Phosphoenolpyruvate carboxykinase 1-mediated cataplerosis is required to maintain mitochondrial fitness and to avoid kidney disease progression

Metabolic alterations are recognized as key features of kidney injury, but their causal role in kidney repair remains debatable. Here, we investigate the role of phosphoenolpyruvate carboxykinase 1 (PCK1), an enzyme involved in gluconeogenesis and cataplerosis (removal of tricarboxylic acid (TCA) cycle intermediates from the mitochondrial matrix) in kidney disease progression. We used mice with kidney tubular cell-specific deletion or overexpression of the PCK1 enzyme, and different models of kidney injury such as ischemia-reperfusion injury or cis-platin-induced nephropathy. Furthermore, we measured metabolites in kidney biopsy tissue from patients with stage 3b/4 chronic kidney disease (CKD). Using flux analysis, we confirm that cataplerosis and the TCA cycle are blocked by PCK1 deficiency.
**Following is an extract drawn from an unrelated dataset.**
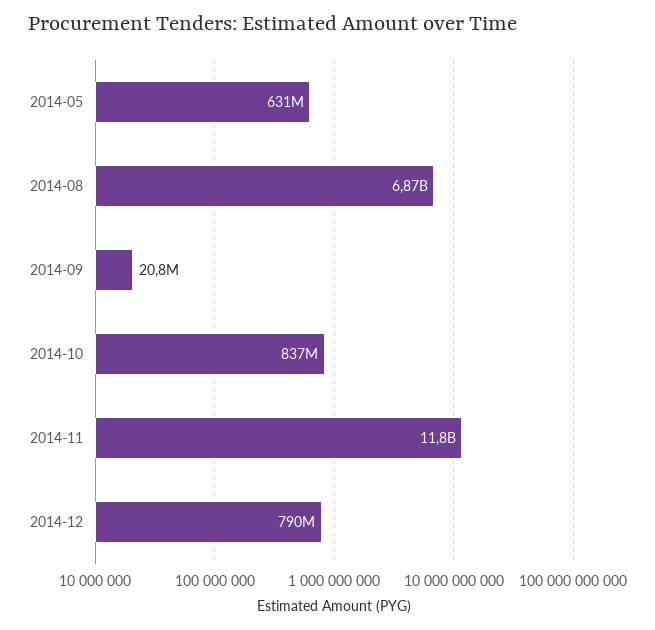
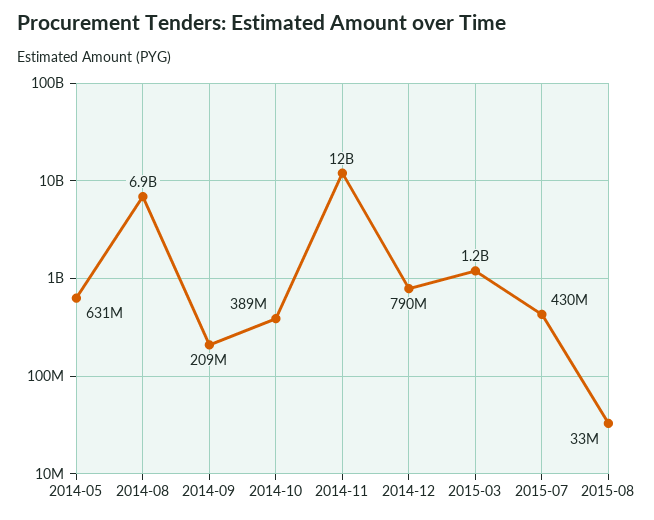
2014-09: 20800000 -> 209000000
2014-10: 837000000 -> 389000000
2015-03: none -> 1200000000
2015-07: none -> 430000000
2015-08: none -> 33000000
This results in injured mitochondria leading to inflammation, tubular injury and impaired tubular cell repair. Inversely, maintaining PCK1 function in different models of kidney injury preserves kidney structure, improves TCA cycle metabolite clearance and increase ATP production. In kidney biopsies from different patient cohorts, we confirm the correlation between PCK1 loss, mitochondrial injury and a failed tubular cell repair phenotype. Furthermore, in CKD, accumulation of TCA cycle metabolites is consistent with disrupted cataplerosis. Overall, we demonstrate that PCK1 loss in kidney tubular cells leads to decreased respiration and the accumulation of TCA cycle metabolites. Maintenance of cataplerosis is an important factor of tubular physiology and repair, with PCK1 serving as a causal and potential therapeutic target in this process. PCK1 restoration enhances mitochondrial health, limiting progression to inflammation and fibrosis.